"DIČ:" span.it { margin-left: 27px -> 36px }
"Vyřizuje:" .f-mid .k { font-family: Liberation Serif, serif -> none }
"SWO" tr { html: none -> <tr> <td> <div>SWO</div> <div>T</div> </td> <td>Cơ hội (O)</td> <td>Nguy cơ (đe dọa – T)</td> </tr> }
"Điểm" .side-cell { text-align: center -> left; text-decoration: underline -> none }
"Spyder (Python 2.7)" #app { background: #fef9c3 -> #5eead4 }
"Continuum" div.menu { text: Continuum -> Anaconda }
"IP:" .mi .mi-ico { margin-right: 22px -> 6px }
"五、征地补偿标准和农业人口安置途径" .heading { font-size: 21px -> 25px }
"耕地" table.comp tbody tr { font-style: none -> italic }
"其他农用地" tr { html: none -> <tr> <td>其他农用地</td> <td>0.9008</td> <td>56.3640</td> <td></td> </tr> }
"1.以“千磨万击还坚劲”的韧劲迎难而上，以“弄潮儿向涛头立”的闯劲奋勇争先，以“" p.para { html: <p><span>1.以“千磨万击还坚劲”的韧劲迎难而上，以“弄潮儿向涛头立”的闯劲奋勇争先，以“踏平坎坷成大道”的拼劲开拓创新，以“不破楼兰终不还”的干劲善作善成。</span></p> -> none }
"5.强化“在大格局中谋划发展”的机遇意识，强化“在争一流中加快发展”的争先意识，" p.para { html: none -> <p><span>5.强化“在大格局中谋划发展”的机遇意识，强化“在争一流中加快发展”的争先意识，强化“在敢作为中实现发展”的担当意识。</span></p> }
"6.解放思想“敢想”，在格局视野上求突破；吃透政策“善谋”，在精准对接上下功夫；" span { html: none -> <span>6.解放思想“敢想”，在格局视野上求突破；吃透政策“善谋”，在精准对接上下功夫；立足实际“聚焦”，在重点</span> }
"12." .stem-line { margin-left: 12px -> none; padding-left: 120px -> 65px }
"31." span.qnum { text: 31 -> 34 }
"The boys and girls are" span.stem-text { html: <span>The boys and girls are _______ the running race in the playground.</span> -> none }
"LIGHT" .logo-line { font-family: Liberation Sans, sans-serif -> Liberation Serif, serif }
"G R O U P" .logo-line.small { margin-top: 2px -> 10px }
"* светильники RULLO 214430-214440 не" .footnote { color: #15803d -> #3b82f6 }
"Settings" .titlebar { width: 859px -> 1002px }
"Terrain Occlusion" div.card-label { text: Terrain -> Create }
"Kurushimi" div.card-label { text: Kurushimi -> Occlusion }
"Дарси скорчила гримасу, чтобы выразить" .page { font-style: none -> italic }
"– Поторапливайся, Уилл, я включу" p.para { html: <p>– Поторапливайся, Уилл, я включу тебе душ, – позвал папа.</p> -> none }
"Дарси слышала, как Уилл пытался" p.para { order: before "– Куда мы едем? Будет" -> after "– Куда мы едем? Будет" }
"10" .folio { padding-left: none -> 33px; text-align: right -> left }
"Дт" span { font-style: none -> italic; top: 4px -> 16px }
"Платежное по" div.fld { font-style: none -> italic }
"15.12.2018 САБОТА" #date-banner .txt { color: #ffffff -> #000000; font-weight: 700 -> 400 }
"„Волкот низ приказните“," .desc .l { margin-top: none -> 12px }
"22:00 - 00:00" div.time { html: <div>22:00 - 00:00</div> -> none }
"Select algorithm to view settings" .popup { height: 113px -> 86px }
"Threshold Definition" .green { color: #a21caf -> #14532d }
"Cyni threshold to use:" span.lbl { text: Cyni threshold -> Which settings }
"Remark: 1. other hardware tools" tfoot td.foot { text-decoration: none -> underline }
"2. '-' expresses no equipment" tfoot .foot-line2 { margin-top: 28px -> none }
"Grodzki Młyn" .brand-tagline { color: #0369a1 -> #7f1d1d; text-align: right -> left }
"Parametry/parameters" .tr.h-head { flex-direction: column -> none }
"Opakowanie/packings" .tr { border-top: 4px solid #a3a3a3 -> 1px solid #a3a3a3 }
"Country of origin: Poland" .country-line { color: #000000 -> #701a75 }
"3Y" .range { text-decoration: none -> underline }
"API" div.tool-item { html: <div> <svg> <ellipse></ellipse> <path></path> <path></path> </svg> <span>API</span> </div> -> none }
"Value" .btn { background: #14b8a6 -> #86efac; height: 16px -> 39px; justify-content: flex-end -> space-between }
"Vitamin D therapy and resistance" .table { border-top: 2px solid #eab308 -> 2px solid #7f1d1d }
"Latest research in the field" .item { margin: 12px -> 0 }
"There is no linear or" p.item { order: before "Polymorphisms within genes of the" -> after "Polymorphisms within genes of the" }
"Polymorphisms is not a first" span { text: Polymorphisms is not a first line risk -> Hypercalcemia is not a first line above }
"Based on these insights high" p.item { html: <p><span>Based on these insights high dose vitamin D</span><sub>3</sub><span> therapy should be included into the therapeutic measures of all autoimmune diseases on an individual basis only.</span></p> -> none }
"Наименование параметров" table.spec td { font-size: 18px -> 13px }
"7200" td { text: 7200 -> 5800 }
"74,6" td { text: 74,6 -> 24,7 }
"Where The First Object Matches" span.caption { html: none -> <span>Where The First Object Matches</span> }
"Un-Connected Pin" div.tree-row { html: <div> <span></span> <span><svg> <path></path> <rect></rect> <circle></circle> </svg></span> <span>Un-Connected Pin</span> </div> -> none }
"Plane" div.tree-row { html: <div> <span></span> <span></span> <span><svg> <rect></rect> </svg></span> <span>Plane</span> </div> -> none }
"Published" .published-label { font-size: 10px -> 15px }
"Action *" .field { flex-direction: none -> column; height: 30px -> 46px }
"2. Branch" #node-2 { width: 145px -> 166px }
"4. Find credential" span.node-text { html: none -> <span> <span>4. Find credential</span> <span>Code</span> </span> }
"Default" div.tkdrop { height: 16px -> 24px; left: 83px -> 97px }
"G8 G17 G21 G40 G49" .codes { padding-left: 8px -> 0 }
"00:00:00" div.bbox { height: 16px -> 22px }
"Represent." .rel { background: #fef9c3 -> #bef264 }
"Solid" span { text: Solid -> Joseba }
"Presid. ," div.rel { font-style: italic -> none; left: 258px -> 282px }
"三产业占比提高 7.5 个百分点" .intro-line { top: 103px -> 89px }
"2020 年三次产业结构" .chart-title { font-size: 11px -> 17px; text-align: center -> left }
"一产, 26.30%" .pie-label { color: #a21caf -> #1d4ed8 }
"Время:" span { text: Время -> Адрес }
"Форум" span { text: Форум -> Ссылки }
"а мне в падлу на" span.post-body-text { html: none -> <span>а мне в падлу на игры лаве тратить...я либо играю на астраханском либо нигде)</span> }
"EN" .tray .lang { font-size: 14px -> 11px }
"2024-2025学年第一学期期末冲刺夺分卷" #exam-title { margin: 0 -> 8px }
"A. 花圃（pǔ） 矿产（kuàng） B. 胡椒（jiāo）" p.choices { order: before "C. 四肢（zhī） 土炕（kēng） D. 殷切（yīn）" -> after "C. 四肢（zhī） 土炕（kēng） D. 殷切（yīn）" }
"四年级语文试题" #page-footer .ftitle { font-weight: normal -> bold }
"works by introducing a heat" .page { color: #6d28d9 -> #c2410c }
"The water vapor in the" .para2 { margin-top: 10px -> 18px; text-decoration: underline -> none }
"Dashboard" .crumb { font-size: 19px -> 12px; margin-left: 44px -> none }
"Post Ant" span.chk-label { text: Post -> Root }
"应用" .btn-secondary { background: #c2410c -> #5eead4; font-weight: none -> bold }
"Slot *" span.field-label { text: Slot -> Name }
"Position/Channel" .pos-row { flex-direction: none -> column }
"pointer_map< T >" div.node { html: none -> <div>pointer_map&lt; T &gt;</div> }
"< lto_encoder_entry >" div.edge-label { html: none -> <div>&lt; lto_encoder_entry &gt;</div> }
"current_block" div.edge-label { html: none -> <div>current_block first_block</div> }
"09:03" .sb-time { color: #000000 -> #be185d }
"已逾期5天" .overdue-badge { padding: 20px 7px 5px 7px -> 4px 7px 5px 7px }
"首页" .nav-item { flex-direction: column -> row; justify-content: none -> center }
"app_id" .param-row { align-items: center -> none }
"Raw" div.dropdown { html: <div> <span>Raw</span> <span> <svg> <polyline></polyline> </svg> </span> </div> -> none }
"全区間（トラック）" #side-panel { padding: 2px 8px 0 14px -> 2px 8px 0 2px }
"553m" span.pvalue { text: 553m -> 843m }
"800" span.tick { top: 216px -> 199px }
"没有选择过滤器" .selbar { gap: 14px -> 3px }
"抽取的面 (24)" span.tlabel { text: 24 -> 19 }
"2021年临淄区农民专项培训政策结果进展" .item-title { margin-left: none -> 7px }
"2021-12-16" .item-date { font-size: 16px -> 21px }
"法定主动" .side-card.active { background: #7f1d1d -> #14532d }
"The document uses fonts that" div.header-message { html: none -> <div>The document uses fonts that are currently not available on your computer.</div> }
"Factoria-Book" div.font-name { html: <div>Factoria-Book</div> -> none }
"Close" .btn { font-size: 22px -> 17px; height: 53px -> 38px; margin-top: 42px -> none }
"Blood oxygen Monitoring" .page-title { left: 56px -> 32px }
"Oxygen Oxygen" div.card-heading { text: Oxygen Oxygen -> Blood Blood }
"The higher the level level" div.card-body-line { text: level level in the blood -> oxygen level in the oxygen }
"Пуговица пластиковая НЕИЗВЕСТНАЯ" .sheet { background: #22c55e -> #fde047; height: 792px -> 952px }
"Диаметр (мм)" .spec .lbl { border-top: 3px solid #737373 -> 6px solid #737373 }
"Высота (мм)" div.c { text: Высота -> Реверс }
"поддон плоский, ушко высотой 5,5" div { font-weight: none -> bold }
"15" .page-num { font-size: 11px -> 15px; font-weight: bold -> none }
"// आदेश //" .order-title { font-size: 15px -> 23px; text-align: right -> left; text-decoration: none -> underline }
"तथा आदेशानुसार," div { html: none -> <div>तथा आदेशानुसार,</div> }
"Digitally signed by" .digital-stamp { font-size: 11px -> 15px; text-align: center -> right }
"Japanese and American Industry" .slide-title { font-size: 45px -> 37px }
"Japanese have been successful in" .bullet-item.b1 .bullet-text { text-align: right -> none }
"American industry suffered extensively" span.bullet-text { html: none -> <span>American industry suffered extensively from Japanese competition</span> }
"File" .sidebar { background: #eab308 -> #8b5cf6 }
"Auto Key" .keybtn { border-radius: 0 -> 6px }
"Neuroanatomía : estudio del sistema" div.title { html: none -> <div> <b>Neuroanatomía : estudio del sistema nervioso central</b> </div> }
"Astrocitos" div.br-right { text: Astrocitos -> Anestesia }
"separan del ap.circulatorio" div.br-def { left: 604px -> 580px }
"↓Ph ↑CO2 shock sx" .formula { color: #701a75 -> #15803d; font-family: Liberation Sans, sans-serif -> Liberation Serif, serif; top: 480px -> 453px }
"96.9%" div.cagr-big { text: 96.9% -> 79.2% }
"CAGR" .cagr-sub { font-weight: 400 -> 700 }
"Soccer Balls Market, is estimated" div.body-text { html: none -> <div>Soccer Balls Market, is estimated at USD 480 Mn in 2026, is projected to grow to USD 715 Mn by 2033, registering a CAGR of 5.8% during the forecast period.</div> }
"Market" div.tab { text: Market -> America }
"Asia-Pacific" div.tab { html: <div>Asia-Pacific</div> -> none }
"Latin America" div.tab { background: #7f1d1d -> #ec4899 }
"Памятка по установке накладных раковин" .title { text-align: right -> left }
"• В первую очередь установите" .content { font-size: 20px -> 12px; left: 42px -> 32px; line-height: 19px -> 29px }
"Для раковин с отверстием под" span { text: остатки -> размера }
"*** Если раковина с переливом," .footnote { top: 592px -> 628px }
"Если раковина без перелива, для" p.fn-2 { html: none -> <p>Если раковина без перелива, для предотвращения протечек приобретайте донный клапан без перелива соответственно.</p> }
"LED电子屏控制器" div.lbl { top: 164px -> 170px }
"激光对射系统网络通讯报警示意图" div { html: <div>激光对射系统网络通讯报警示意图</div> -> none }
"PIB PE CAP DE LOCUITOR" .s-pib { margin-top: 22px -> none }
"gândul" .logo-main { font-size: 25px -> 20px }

■ TASK OBJECTIVE
Transcribe the records above from the line holding "слышала, как Уилл" down to the line holding "none -> italic;", inclusive, without adding anything.

■ ANSWER SECTION
"Дарси слышала, как Уилл пытался" p.para { order: before "– Куда мы едем? Будет" -> after "– Куда мы едем? Будет" }
"10" .folio { padding-left: none -> 33px; text-align: right -> left }
"Дт" span { font-style: none -> italic; top: 4px -> 16px }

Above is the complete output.